[[ Data for the task, beginning ]]

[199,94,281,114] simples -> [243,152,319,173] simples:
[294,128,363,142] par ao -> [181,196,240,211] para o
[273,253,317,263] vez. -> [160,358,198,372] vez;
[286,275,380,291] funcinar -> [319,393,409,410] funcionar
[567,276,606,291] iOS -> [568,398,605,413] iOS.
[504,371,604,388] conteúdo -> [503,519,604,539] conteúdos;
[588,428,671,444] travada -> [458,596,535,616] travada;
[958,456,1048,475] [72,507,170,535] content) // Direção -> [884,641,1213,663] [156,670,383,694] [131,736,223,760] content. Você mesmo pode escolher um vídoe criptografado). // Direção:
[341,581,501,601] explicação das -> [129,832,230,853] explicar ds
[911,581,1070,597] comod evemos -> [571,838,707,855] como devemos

[[ Data for the task, end ]]

* [What needs to be done]: From the first line to the last, return the data exactly.

* [Exercise solution]:
[199,94,281,114] simples -> [243,152,319,173] simples:
[294,128,363,142] par ao -> [181,196,240,211] para o
[273,253,317,263] vez. -> [160,358,198,372] vez;
[286,275,380,291] funcinar -> [319,393,409,410] funcionar
[567,276,606,291] iOS -> [568,398,605,413] iOS.
[504,371,604,388] conteúdo -> [503,519,604,539] conteúdos;
[588,428,671,444] travada -> [458,596,535,616] travada;
[958,456,1048,475] [72,507,170,535] content) // Direção -> [884,641,1213,663] [156,670,383,694] [131,736,223,760] content. Você mesmo pode escolher um vídoe criptografado). // Direção:
[341,581,501,601] explicação das -> [129,832,230,853] explicar ds
[911,581,1070,597] comod evemos -> [571,838,707,855] como devemos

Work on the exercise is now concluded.